「……でもね、付き合いで
チケット譲ることもあるかもよ?
たとえばお世話になってるファッション誌の
編集部、とか。
そこの専属モデルが頼んでるのか知らないけど
ツアー最終日にも確か何枚か譲ってたし。」
「全部断るように長曽我部さんに言うよ。
その程度で来ないでいただきたい。
こっちも一人でも多くはいれるように努力するから
当選枠を削るようなお願い事はしないでほしい。
仕事関係で来るなら、一番端に作る
立ち見の関係者席で。
それ以外は全部断る。
そんな平等じゃない手段、卑怯だもん。
転売できないように
こっちは対策まで練ってんのに。

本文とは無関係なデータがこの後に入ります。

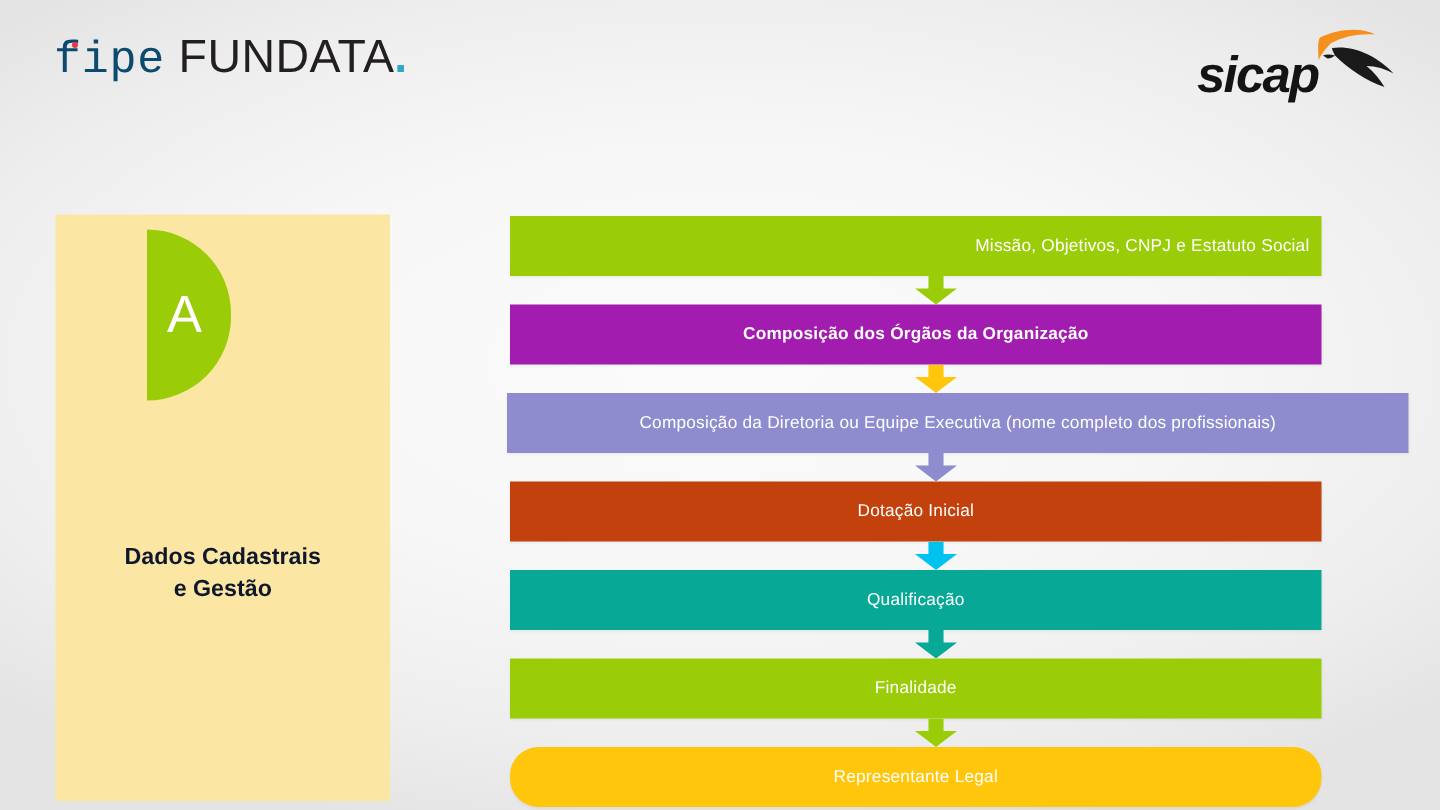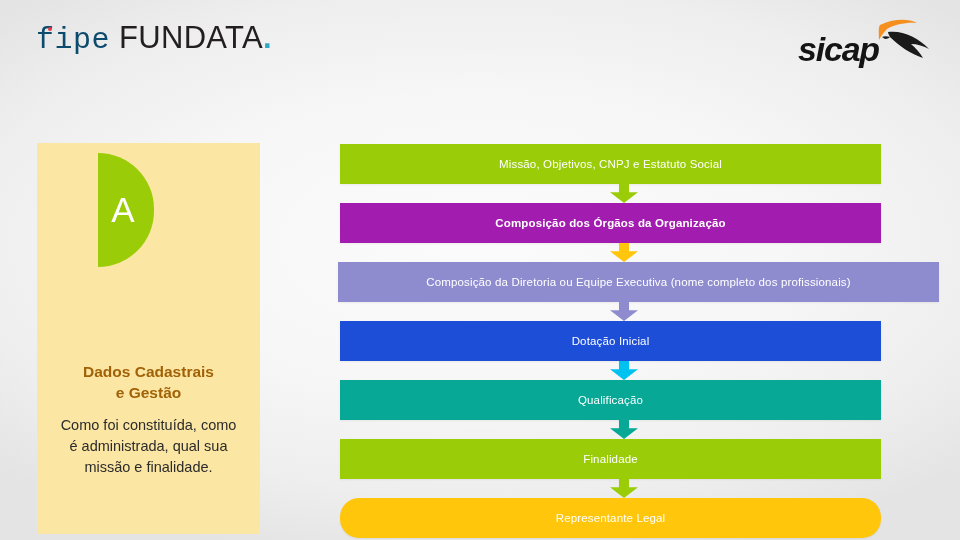"Missão, Objetivos, CNPJ e Estatuto" div.bar { justify-content: none -> flex-end }
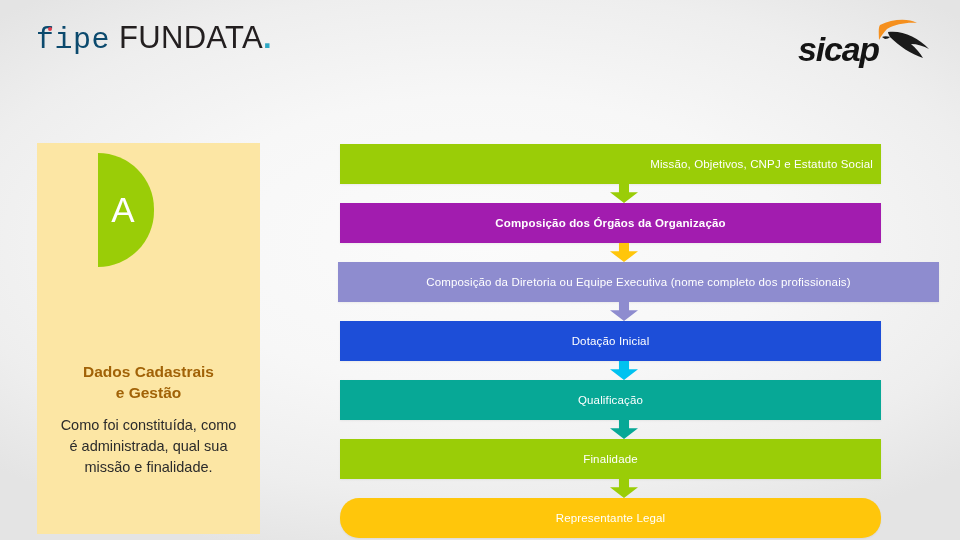"Dotação Inicial" div.bar { background: #1d4ed8 -> #c2410c }
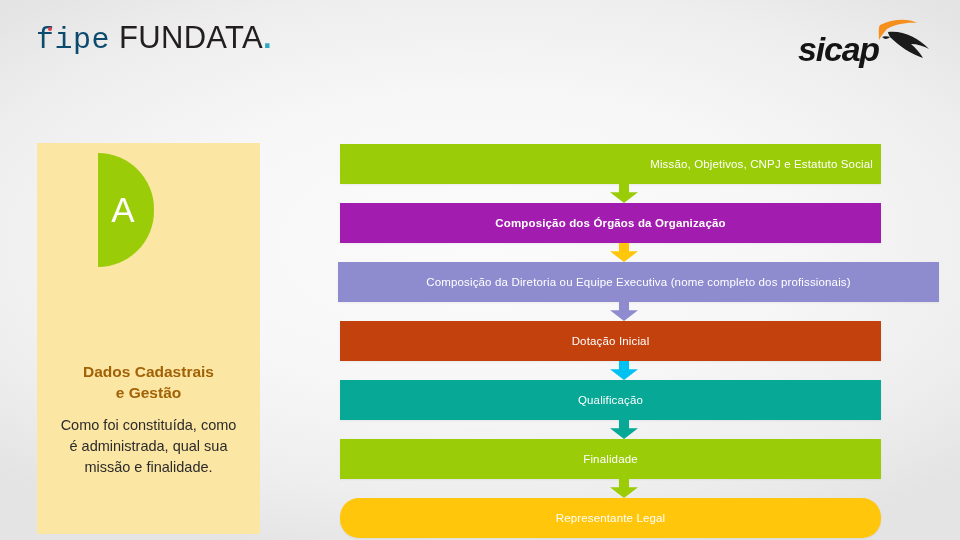"Dados Cadastrais" .panel-title { color: #a16207 -> #0f172a }
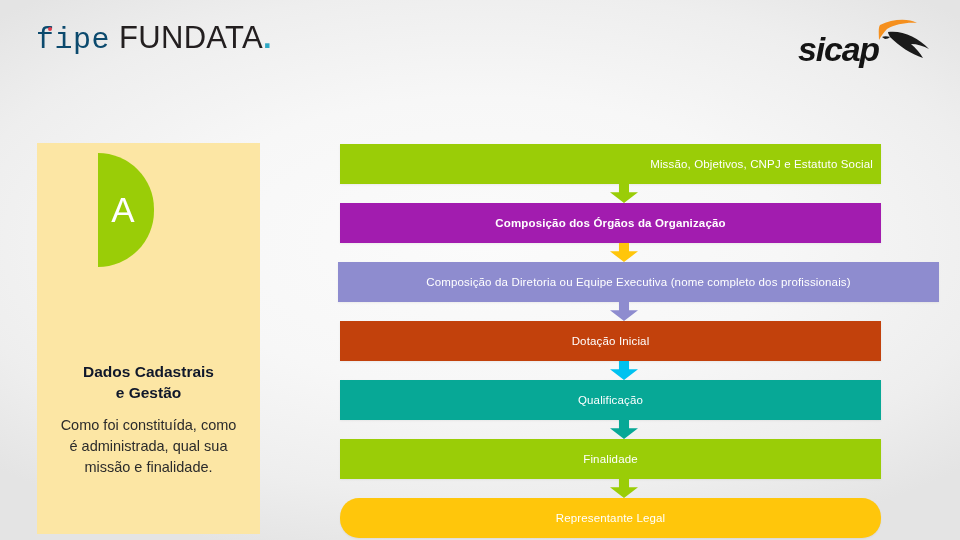"Como foi constituída, como é" div.panel-body { html: <div>Como foi constituída, como é administrada, qual sua missão e finalidade.</div> -> none }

」
「……わかったよ。
俺もその方がいいしね。」
もしそれで嫌われても別に構わない。
私は、私を応援してくれてる人を
贔屓なんてできない。
「ん、到着。」
「わざわざありがとうございます。」
「いえいえ
マネージャーだしね、俺。
今ドア開けるね。」
どこぞのお嬢様でもないのに
佐藤さんは必ず私にドアを開けさせない。
先に降りて、必ず私のところまで来てくれる。
そういうタレント扱いは本当に上手なんだ。